____ RECORDS FOR PROCESSING

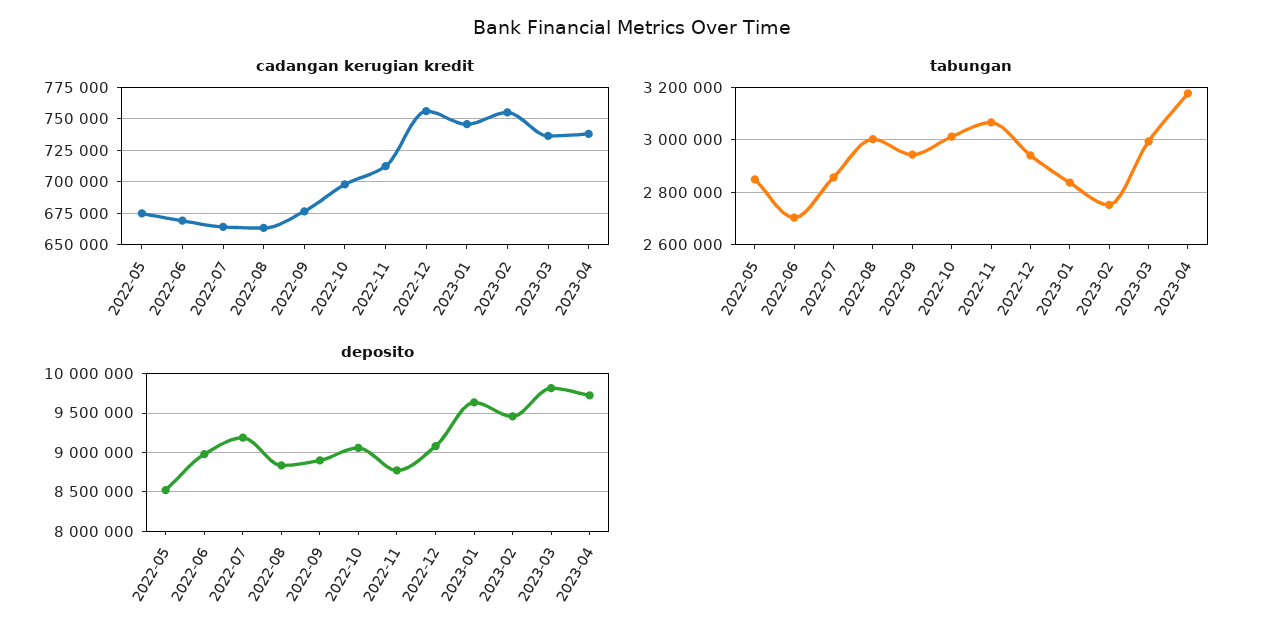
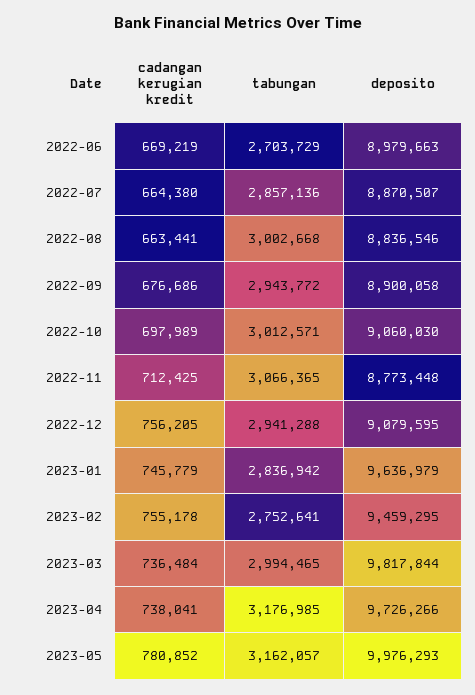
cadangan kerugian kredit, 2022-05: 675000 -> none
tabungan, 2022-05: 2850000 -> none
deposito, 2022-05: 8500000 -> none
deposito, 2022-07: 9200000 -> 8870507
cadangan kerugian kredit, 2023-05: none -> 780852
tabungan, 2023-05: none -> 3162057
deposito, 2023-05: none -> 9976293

________
____ RECORDS FOR PROCESSING

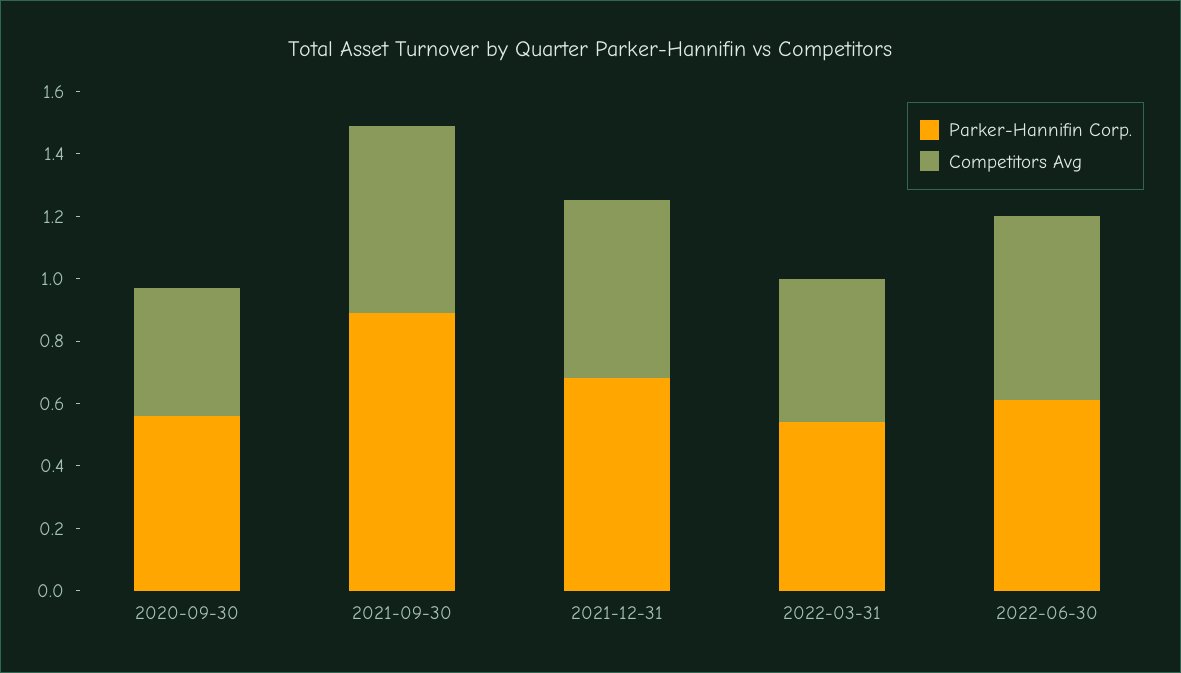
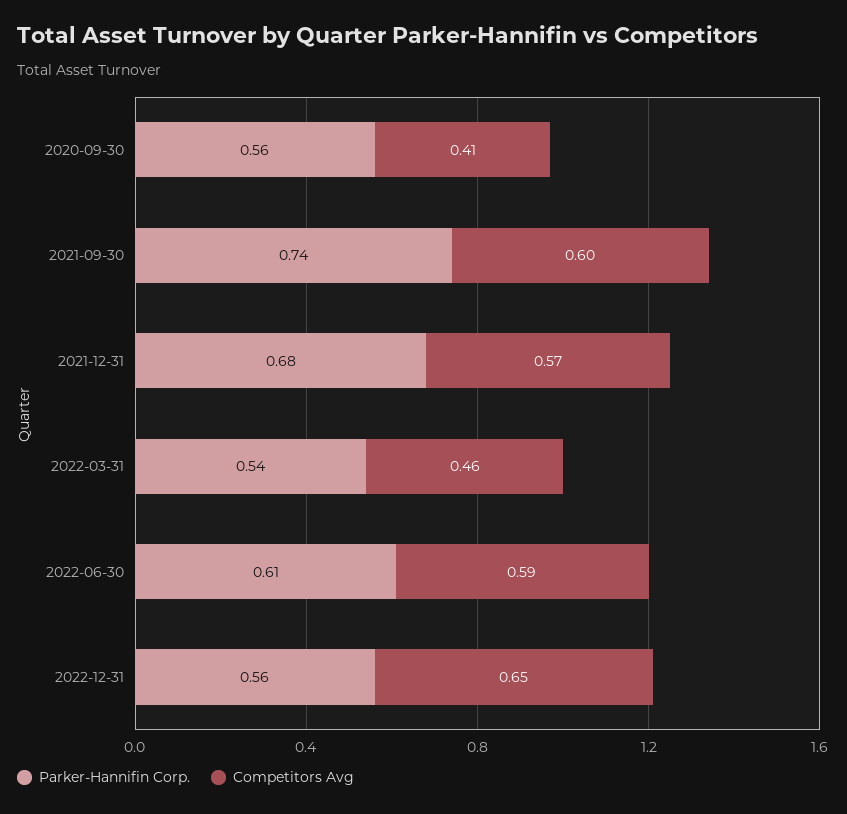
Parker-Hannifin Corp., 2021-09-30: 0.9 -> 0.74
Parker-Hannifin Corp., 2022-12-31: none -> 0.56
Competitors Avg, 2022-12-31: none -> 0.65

________
____ RECORDS FOR PROCESSING

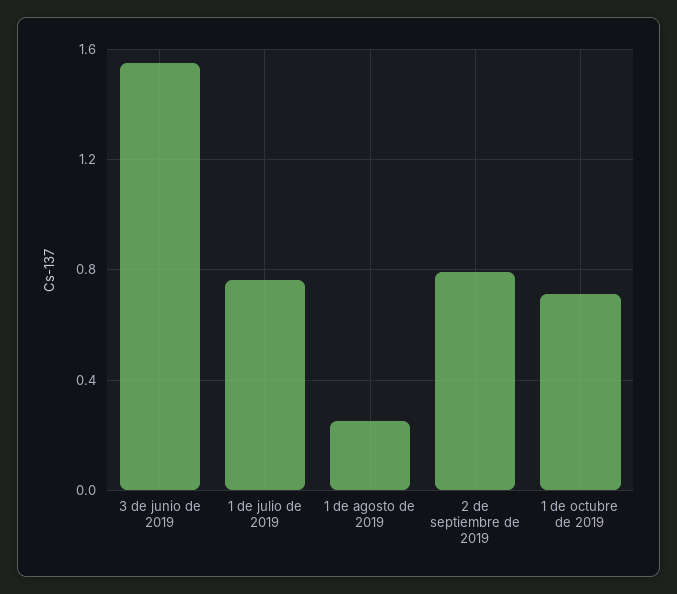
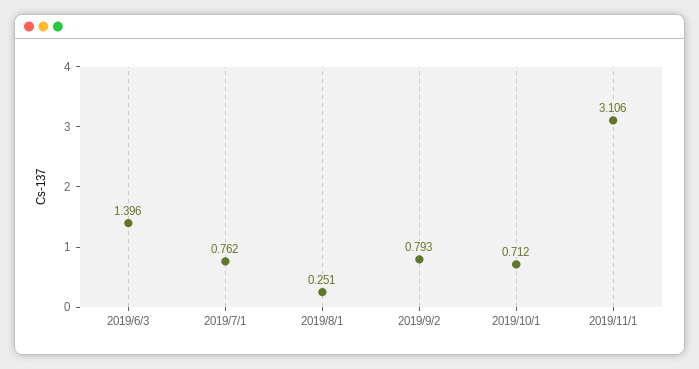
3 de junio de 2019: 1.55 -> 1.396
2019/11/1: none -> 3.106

________

YOUR INSTRUCTIONS: When you reach the line containing "cadangan kerugian kredit, 2023-05: none" in the data above, start copying exactly, and stop after the line containing "deposito, 2023-05: none -> 9976293".

YOUR SOLUTION:
cadangan kerugian kredit, 2023-05: none -> 780852
tabungan, 2023-05: none -> 3162057
deposito, 2023-05: none -> 9976293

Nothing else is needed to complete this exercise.